The publication U.S. Pat. No. 5,678,688 (=EP-A0 734 967) discloses a pallet container in which the vertical and horizontal tubular rods comprise a round tube basic profile which is powerfully compressed at the welded intersection locations in order to obtain at that location a 4-point support for an electrical resistance welding of the intersecting tubes. In this known embodiment, however, a disadvantage is that the round tube basic profile of the vertical and horizontal grid rods of the tubular grid frame is substantially pressed particularly and only in the region of the intersection locations at the side of the weld spots, and is substantially less in terms of the bending resistance torque than in the remaining region. In addition, the round tube basic profile is again dented more deeply directly beside the intersection locations in order to reduce the loading of the weld spots from the occurrence of bending stresses in the same dent and is therefore further weakened.

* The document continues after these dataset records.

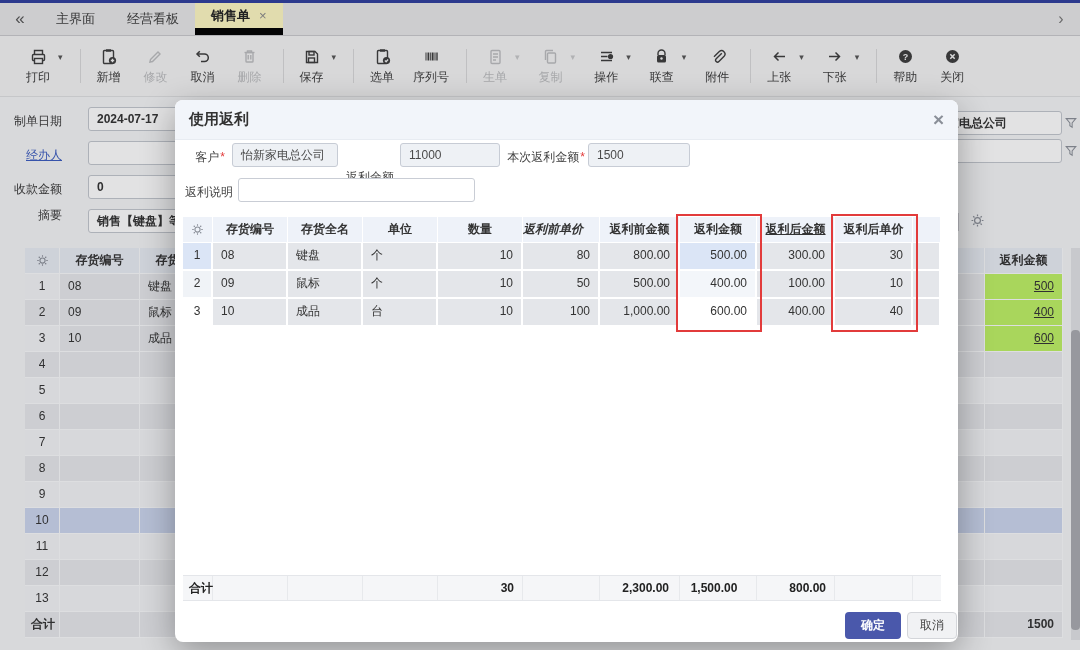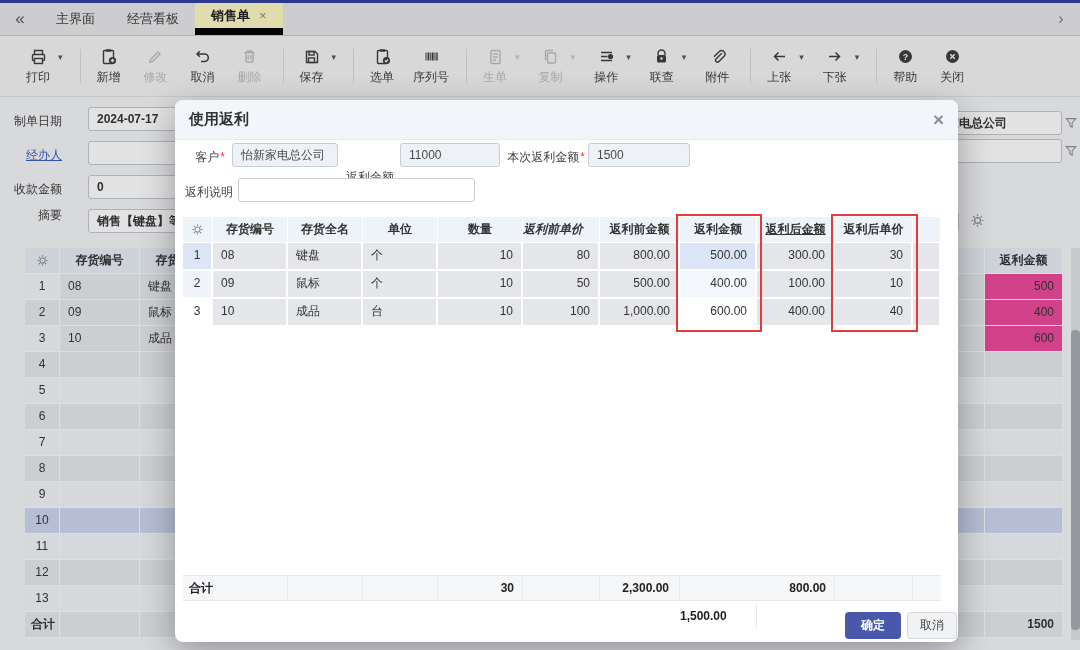--- a/index.html
+++ b/index.html
@@ -59,21 +59,21 @@
   .c-no   { width:35px; text-align:center; }
   .c-code { width:80px; padding-left:8px; }
   .c-name { width:80px; padding-left:8px; }
   .c-fill { width:765px; }
   .c-reb  { width:78px; text-align:right; padding-right:8px; }
   .mg-head { background:#e9edf4; font-weight:700; color:#333; }
   .mg-head .mg-c { text-align:center; padding:0; }
   .r-light .mg-c { background:#f3f4f6; }
   .r-dark  .mg-c { background:#e7e9ec; }
   .filled .c-code, .filled .c-name, .filled .c-fill { background:#e7e9ec; }
-  .filled .c-reb { background:#ec4899; }
+  .filled .c-reb { background:#bef264;text-decoration:underline; }
   .r-sel .mg-c { background:#ccd6ee !important; }
   .mg-total .mg-c { background:#e7e9ec; font-weight:700; }
   .vscroll { position:absolute; left:1071px; top:151px; width:9px; height:392px; background:#e2e3e6; }
   .vthumb { position:absolute; left:0; top:82px; width:9px; height:300px; background:#a9abb0; border-radius:4px; }
 
   
   .dim { position:absolute; inset:0; background:rgba(30,32,40,0.13); z-index:40; }
 
   
   .modal { position:absolute; left:175px; top:100px; width:783px; height:542px; background:#fff;
@@ -569,21 +569,21 @@
     <div class="redbox redbox2"></div>
 
     <div class="g-total">
       <div class="t-c" style="width:30px; padding-left:6px;">合计</div>
       <div class="t-c" style="width:75px;"></div>
       <div class="t-c" style="width:75px;"></div>
       <div class="t-c" style="width:75px;"></div>
       <div class="t-c" style="width:85px; text-align:right; padding-right:8px;">30</div>
       <div class="t-c" style="width:77px;"></div>
       <div class="t-c" style="width:80px; text-align:right; padding-right:10px;">2,300.00</div>
-      <div class="t-c" style="width:77px; text-align:left; padding-right:8px;margin-top:28px;">1,500.00</div>
+      <div class="t-c" style="width:77px; text-align:center; padding-right:8px;">1,500.00</div>
       <div class="t-c" style="width:78px; text-align:right; padding-right:8px;">800.00</div>
       <div class="t-c" style="width:78px;"></div>
       <div class="t-c" style="width:28px; border-right:none;"></div>
     </div>
 
     <div class="m-btn btn-ok">确定</div>
     <div class="m-btn btn-cancel">取消</div>
   </div>
 
 </div>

In a pallet container known from WO0189955 A1, the horizontal and vertical grid rods of the tubular grid frame comprise a hollow profile, potentially a square tube as a basic profile. In order to increase the transport durability and to increase the resistance of the tubular grid frame against higher transport stresses or against long-term oscillation loads, there is provision for the vertical and/or horizontal tubular rods to be substantially free from formations in the contact plane thereof in the region of the intersection locations, and for the tubular rods each to be provided laterally beside an intersection location or welding location with corresponding formations in the basic tubular profile—as intended bending locations—which have a specific minimum spacing of at least one tenth of the tubular profile width from the welding locations. An increased bending resilience of the tubular grid frame is obtained when in the vertical and/or horizontal tubular rods at least two formations are provided between two intersection locations.
In another pallet container which is known from WO2004096660 A1, only one elongate formation is provided in the vertical and/or horizontal tubular rods between two intersection locations.
There is further known from the publication EP2301860 B1 a pallet container having a square basic tubular profile, wherein the dents or recesses are constructed with a spacing from the intersection locations which is substantially equal to or longer than the width of the rods, and that the recesses are constructed only at the side of the rods in which the welded connections are arranged.
The known constructions of the different pallet containers with trapezoidal, round tube or square tube grid rods with a closed basic profile all have in common the disadvantage that the basic profile of the tubular grid rods are dented at specific locations laterally beside the weld spots in order to relieve the stress peaks at the weld spots and consequently the originally present rigidity of the non-shaped tubular rods is reduced and decreased individually, as is that of the entire walls of the tubular grid frame.
The object of the present invention is to increase the rigidity of the tubular grid frame of pallet containers (IBCs) and therefore to ensure an increased level of security of such large containers during use, in particular for hazardous fluid filling materials.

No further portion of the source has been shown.